Exercise inputs below:

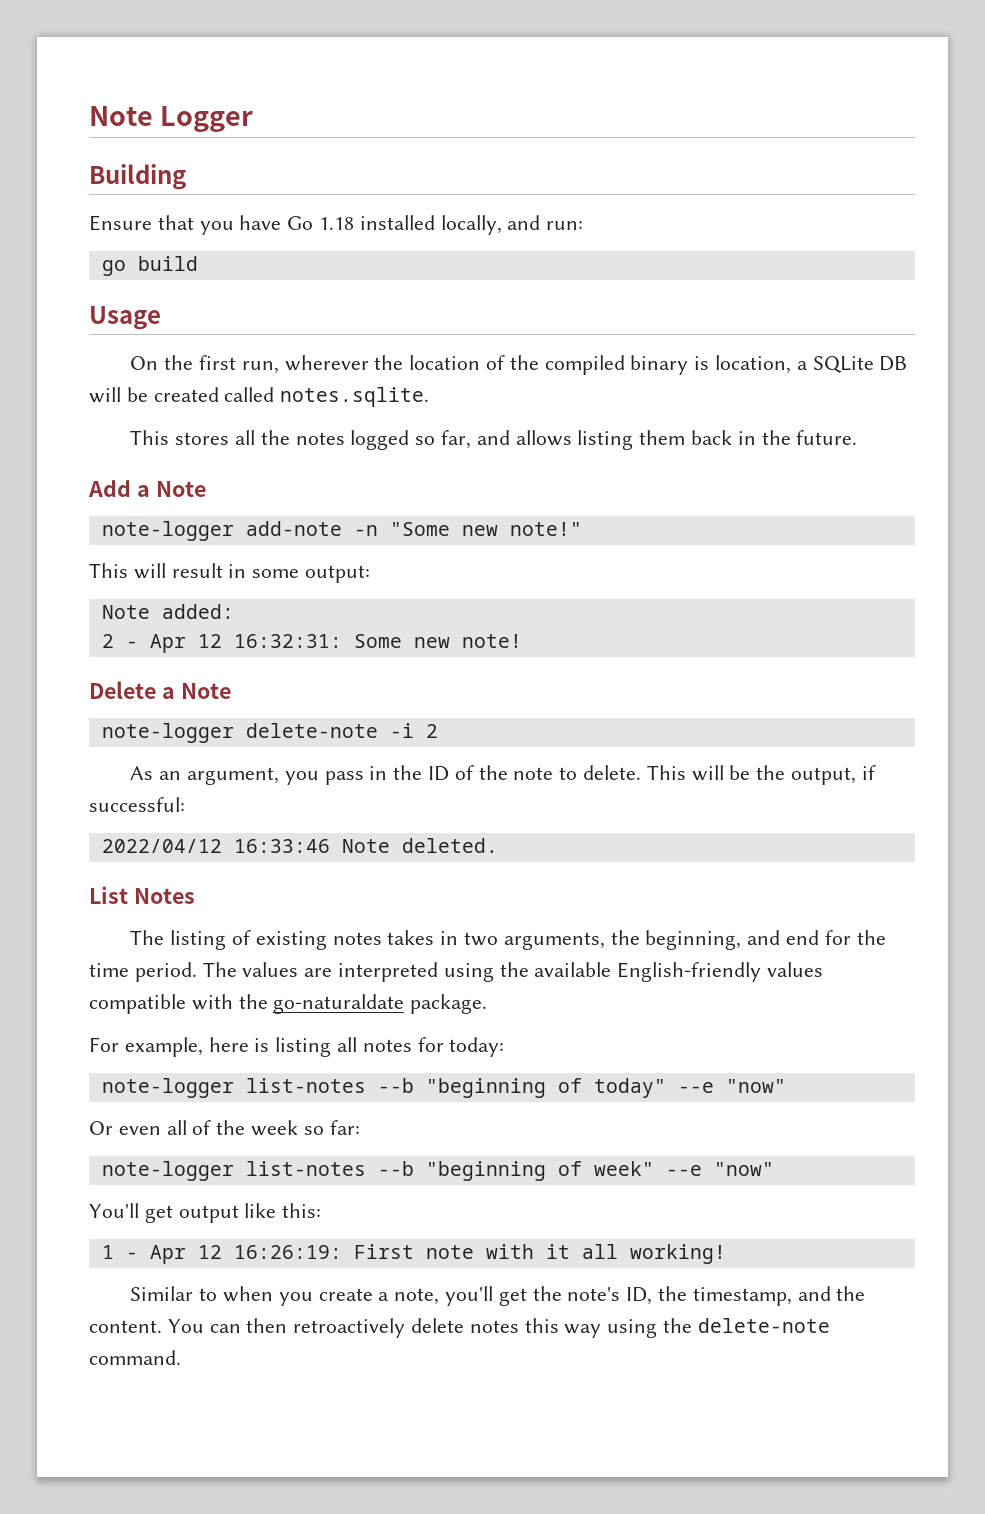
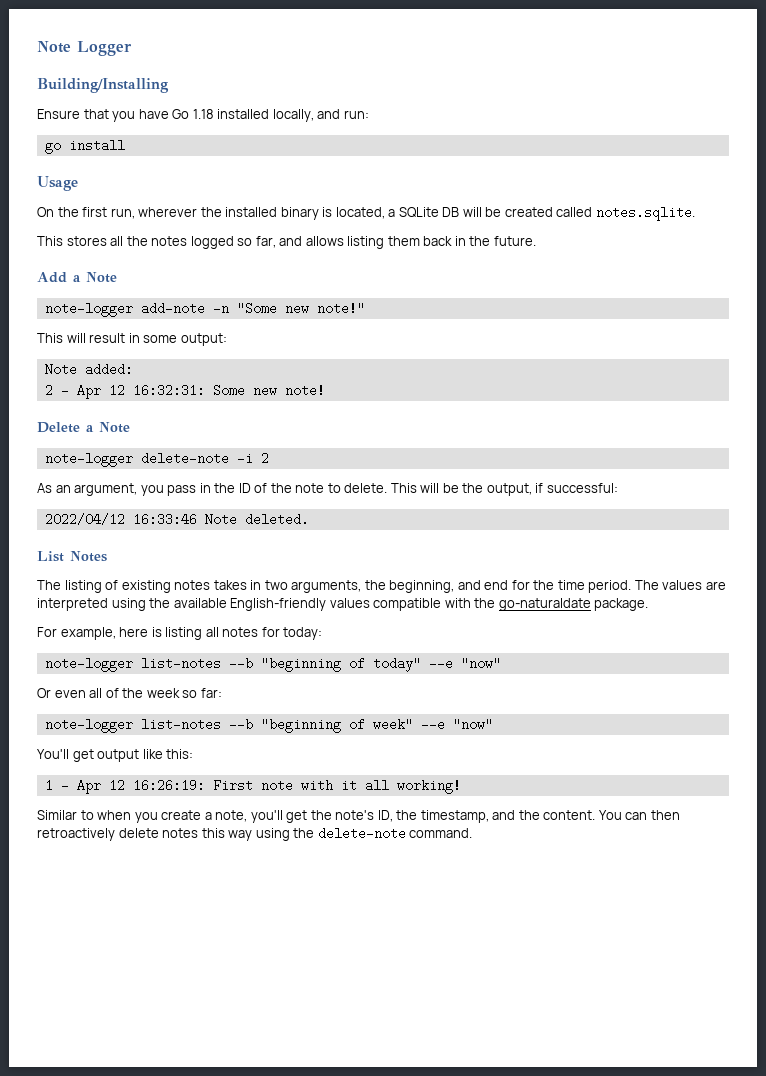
[89,164,186,190] Building -> [37,78,169,93] Building/Installing
[137,256,198,271] build -> [68,139,125,152] install
[409,355,625,375] location of the compiled -> [225,207,278,217] installed
[714,355,791,374] location, -> [335,207,385,219] located,

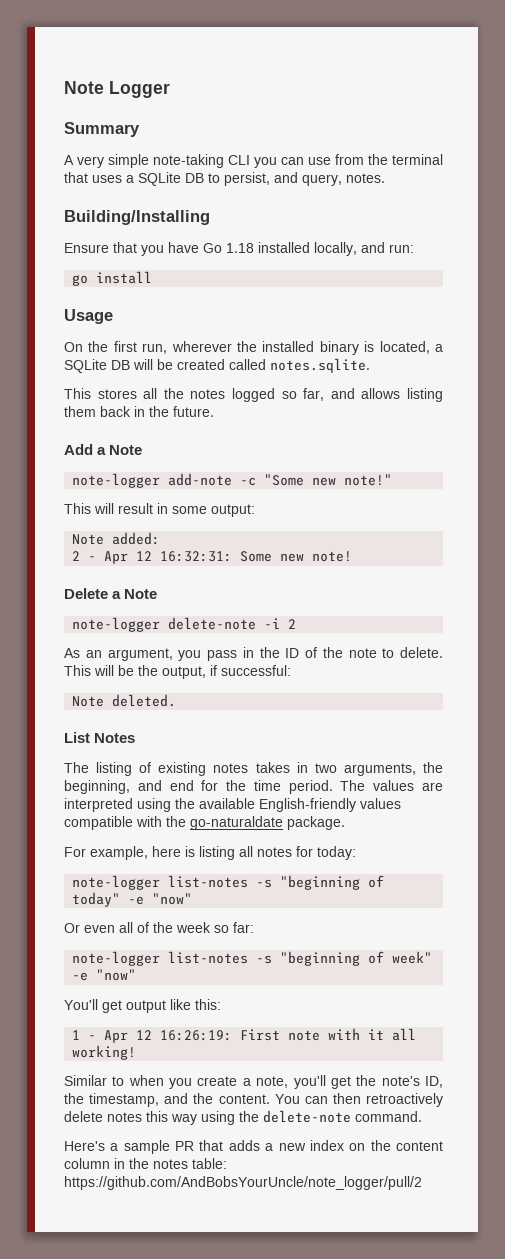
(132, 48) none -> [64,122,140,137] [64,154,443,168] [64,172,385,186] // Summary // A very simple note-taking CLI you can use from the terminal that uses a SQLite DB to persist, and query, notes.
[212,302,229,315] -n -> [240,477,257,486] -c
[44,513,197,526] 2022/04/12 16:33:46 -> (291, 670) none
[228,657,253,670] --b -> [256,879,273,888] -s
[428,657,453,670] --e -> [128,896,145,905] -e
[228,718,253,731] --b -> [256,955,273,964] -s
[420,718,445,731] --e -> [72,972,89,981] -e
(473, 833) none -> [64,1140,444,1154] [64,1158,227,1169] [64,1176,422,1190] // Here's a sample PR that adds a new index on the content column in the notes table: https://github.com/AndBobsYourUncle/note_logger/pull/2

End of Exercise inputs.

→ **Exercise requirements**:
Extract, word for word, each line from the top of the data down to and including the line with "[420,718,445,731] --e -> [72,972,89,981] -e"; skip the pictures.

→ **Written solution**:
[89,164,186,190] Building -> [37,78,169,93] Building/Installing
[137,256,198,271] build -> [68,139,125,152] install
[409,355,625,375] location of the compiled -> [225,207,278,217] installed
[714,355,791,374] location, -> [335,207,385,219] located,

(132, 48) none -> [64,122,140,137] [64,154,443,168] [64,172,385,186] // Summary // A very simple note-taking CLI you can use from the terminal that uses a SQLite DB to persist, and query, notes.
[212,302,229,315] -n -> [240,477,257,486] -c
[44,513,197,526] 2022/04/12 16:33:46 -> (291, 670) none
[228,657,253,670] --b -> [256,879,273,888] -s
[428,657,453,670] --e -> [128,896,145,905] -e
[228,718,253,731] --b -> [256,955,273,964] -s
[420,718,445,731] --e -> [72,972,89,981] -e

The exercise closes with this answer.